It’s the show that’s kept everyone talking. On September 11, on a Hudson River pier with the World Trade Center’s Freedom Tower in view, French label Givenchy staged what critics have unanimously lauded as a glorious runway presentation.
It was a risky proposition, setting the show at that location on that date. Givenchy normally shows in Paris, and the Fashion Week event could have easily come off as crassly co-opting a day of memorial. But the show touchingly offered its own memorial—to the losses of 9/11 and to the diversity that makes New York what it is.
Riccardo Tisci, Givenchy’s creative director, already had the city abuzz. He had given out 820 tickets to the general public, effectively opening up one of fashion’s most exclusive shows to at least a small swath of New Yorkers and visitors.
He also chose legendary Serbian performance artist Marina Abramović to stage the show, which included performances and music from six different cultures and religions amid an industrial setting made of recycled materials.
On a raised platform, a man and a child surrounded by trees—a small bit of nature in all the steel and concrete—turned at times to face the Freedom Tower, while a woman on a neighboring platform stood beneath an open spigot. It was the urban equivalent of baptism, and it was both odd and moving, as Abramović’s work can sometimes be.
And then there were the clothes. The models came down the runway—and then up over a step platform that caused a few minor stumbles—in soft, delicate clothes. The mood was meditative and calm, never somber or heavy. Lace was prevalent, and Tisci mixed in riffs on couture work, as well as some menswear.
Black and white made up almost the entire palette, while gold snuck in occasionally in the clothing and in the form of elaborate masks worn by some of the models.

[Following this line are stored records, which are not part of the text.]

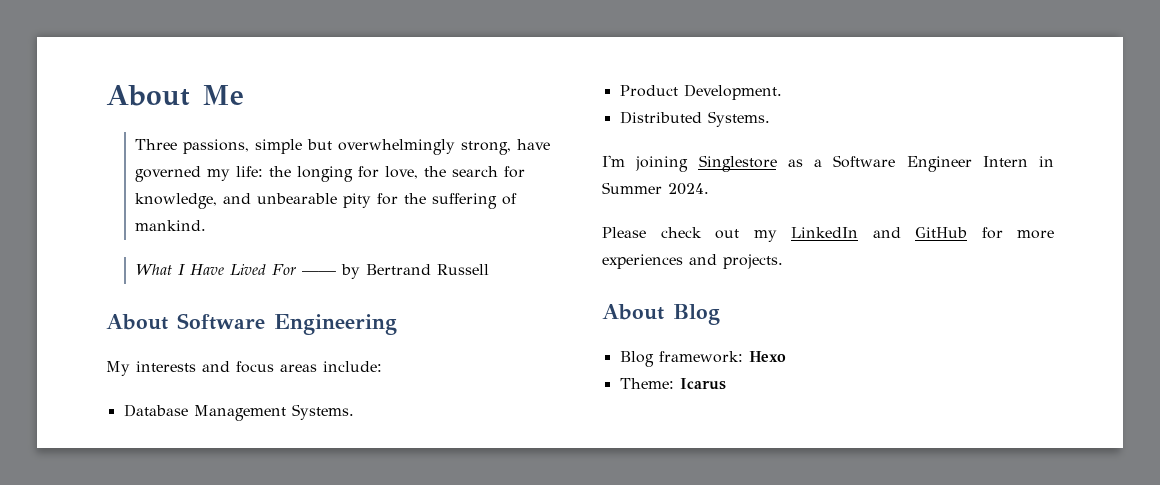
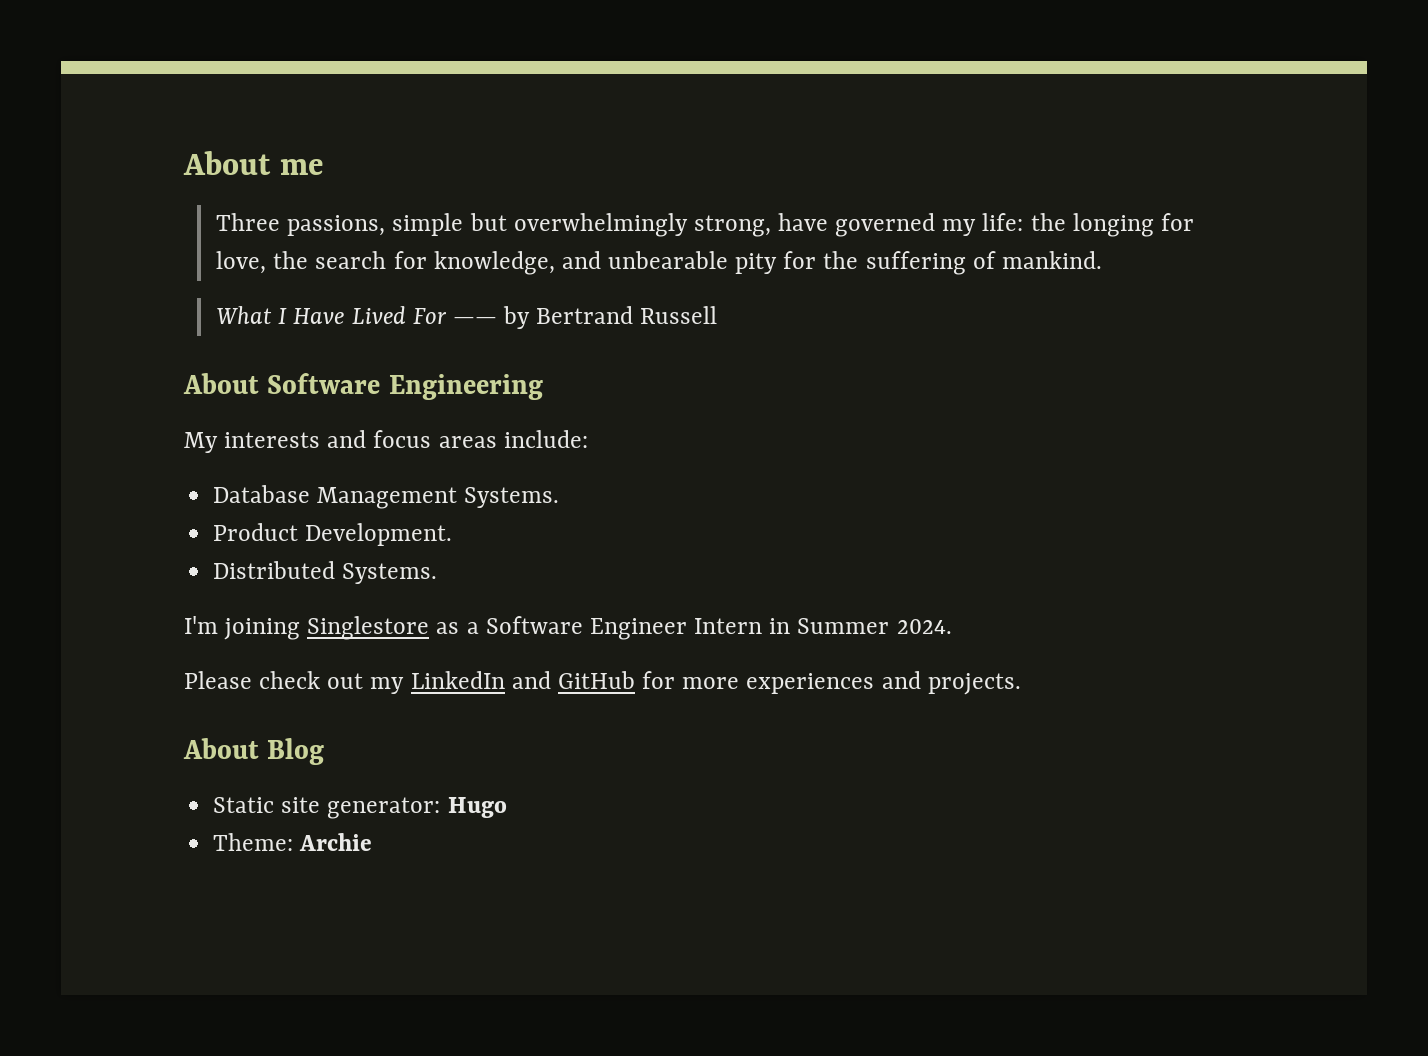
- About Me
+ About me
- Blog framework: Hexo
+ Static site generator: Hugo
- Theme: Icarus
+ Theme: Archie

Even fashion’s toughest critics were taken by the show. “The spiritual symbolism was handled with deftness and care,” wrote Cathy Horyn at The Cut, New York Magazine’s fashion blog.
Tim Blanks, now at Business of Fashion, declared it ”as trenchant as anything else we are likely to see this season.” And Vanessa Friedman of the New York Times praised Givenchy for demonstrating “as gracefully as anything I have ever witnessed, the power of fashion to reflect history and shared experience; to weave it, literally, into the garments we all wear.”
It was a terrific show. Barring any miraculous moments still to come, the evening seems certain to remain the highlight of fashion week.